The program also includes Black American composer-violinist Jesse Montgomery's "Strum" and Ludwig van Beethoven's first symphony — an homage to his teacher Franz Joseph Hadyn and to Mozart, written before Beethoven began revolutionizing that musical form.
Leading up to the October 30 concert, the VSO is offering a slew of events aimed at "widening and diversifying our audience," Brunelle said. A VSO Quartet will provide the music for an Adventure Dinner, created by event planner extraordinaire Sas Stewart, on October 9. Its members will play pieces by Maurice Ravel and Beethoven that are on the Flynn concert program.
In a collaboration with the University of Vermont Lane Series on October 26, Bushnaq will join several locals for a free presentation on New American music. The Vermont participants will include Winooski-based Afro-jazz singer-songwriter Irene Webster (who performs as KeruBo); Said Bulle, founder of the Burlington-based singer-dancers of A2VT, who perform fun fusions of hip-hop and their native African music traditions; and Mikahely, a Burlington-based guitarist from Madagascar who plays the valiha.

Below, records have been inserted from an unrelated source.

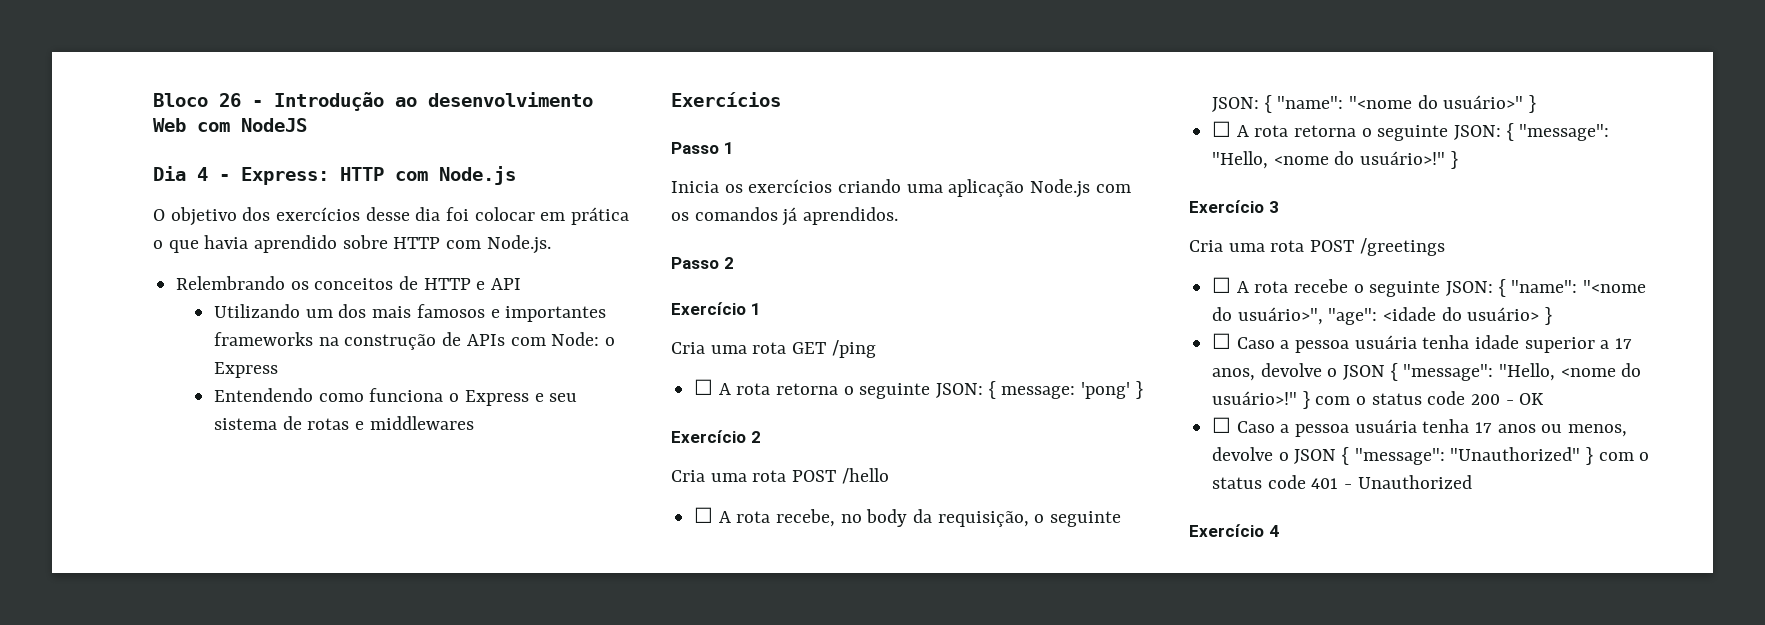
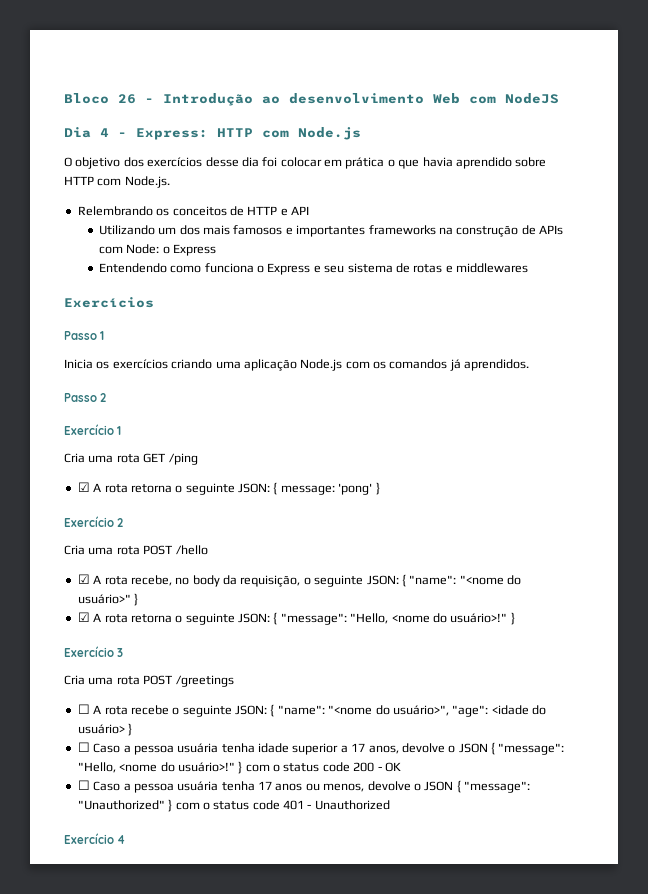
[694,379,714,395] ☐ -> [77,482,90,492] ☑
[694,507,714,523] ☐ -> [77,574,90,584] ☑
[1212,121,1232,137] ☐ -> [77,612,90,622] ☑

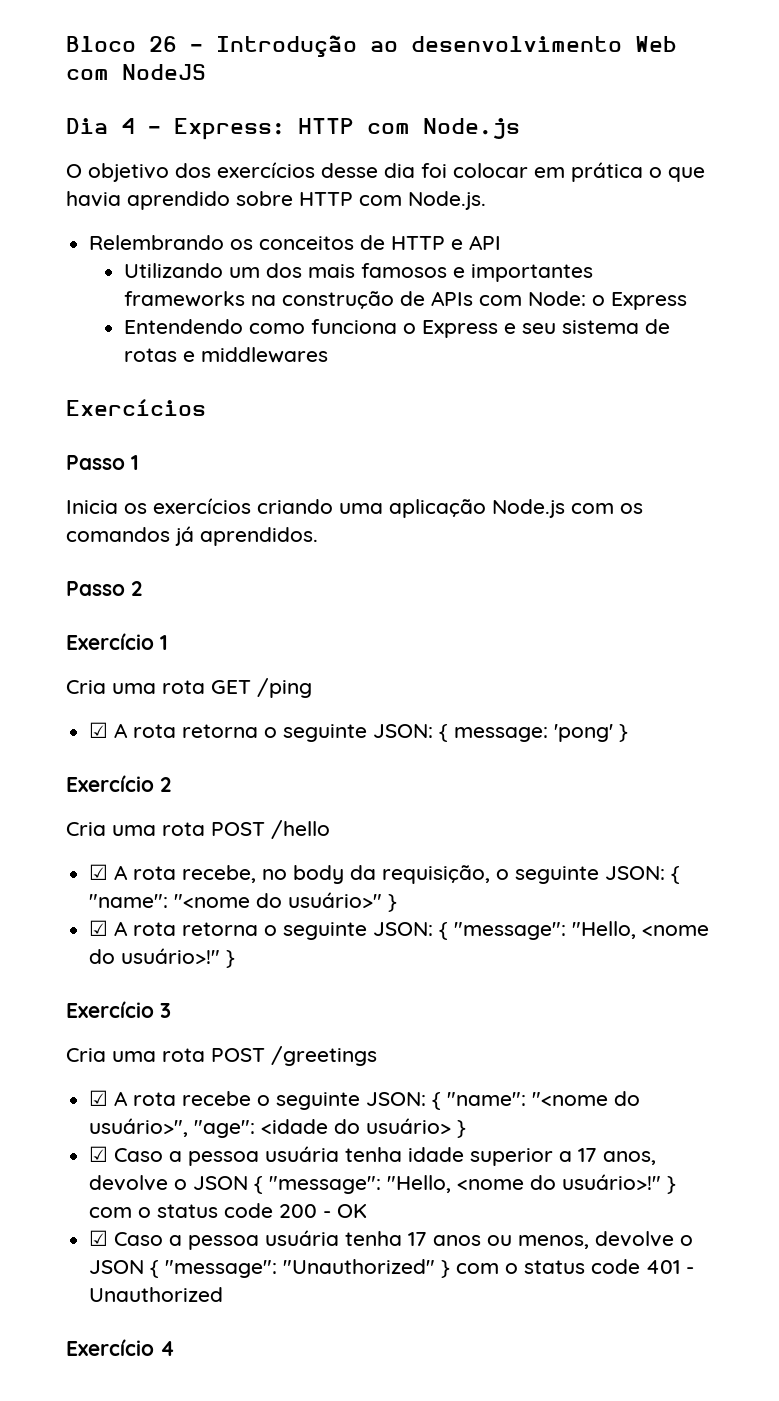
[77,704,90,714] ☐ -> [89,1090,109,1106] ☑
[77,742,90,752] ☐ -> [89,1146,109,1162] ☑
[77,780,90,790] ☐ -> [89,1230,109,1246] ☑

In conjunction with Bushnaq's visit, the VSO is running a statewide composition competition for middle and high school students. Contestants will compose works on any instrument based on a melody in Bushnaq's cello concerto. Finalists will then come to Burlington to work with the composer and attend the October 30 concert.
"Melody is melody, whether you're playing on an electric guitar or a string quartet," Brunelle said.
The October concert is the only classical one scheduled before 2022. Meanwhile, though, the VSO's other offerings are back: the Jukebox Quartet in November at five venues around the state, "Burlington Does Broadway" on December 31, the Holiday Pops tour and a tour pairing the Brass Quintet with vocal ensemble Counterpoint.
The VSO has additional inventive collaborations up its sleeve, including a plan for an hourlong concert in Essex accompanied by full-stage projections on a screen behind the orchestra.